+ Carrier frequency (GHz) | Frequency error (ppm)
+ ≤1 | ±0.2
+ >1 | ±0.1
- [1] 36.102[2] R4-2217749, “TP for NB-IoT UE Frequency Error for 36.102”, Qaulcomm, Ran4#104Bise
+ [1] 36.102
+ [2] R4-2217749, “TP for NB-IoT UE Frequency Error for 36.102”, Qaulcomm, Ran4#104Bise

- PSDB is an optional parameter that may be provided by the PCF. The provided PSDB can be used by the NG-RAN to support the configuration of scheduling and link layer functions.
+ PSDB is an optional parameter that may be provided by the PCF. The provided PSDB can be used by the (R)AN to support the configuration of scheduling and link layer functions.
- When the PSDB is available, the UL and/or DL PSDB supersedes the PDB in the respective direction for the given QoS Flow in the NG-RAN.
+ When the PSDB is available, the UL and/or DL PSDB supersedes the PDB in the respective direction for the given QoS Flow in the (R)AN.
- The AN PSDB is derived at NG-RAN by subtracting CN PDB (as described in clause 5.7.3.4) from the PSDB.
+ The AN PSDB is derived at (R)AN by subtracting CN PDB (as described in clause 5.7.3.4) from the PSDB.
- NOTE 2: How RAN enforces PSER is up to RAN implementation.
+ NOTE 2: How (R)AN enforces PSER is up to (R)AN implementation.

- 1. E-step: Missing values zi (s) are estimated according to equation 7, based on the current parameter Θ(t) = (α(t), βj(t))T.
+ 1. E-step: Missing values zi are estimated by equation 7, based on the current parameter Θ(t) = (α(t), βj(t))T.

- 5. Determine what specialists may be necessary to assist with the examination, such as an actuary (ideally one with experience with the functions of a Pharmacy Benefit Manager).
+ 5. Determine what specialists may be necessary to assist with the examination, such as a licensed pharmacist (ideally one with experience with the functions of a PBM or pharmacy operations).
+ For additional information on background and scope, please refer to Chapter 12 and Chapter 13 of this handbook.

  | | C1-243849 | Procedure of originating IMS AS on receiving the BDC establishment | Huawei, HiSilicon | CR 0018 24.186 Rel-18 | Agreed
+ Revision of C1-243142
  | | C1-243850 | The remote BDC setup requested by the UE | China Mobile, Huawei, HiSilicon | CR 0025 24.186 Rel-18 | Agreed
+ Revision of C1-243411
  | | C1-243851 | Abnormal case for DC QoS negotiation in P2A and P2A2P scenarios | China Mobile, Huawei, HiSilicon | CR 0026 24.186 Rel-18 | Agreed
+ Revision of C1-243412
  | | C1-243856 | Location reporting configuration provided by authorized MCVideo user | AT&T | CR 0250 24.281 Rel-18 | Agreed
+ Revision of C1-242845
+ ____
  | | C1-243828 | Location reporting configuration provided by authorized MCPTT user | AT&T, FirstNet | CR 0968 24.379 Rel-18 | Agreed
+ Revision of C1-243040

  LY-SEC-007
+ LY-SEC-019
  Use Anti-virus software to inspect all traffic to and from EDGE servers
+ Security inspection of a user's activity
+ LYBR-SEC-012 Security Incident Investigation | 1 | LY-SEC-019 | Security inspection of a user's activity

..........

Which of the lines above contain "step"? Return them all.

> [Exercise answer]:
- 1. E-step: Missing values zi (s) are estimated according to equation 7, based on the current parameter Θ(t) = (α(t), βj(t))T.
+ 1. E-step: Missing values zi are estimated by equation 7, based on the current parameter Θ(t) = (α(t), βj(t))T.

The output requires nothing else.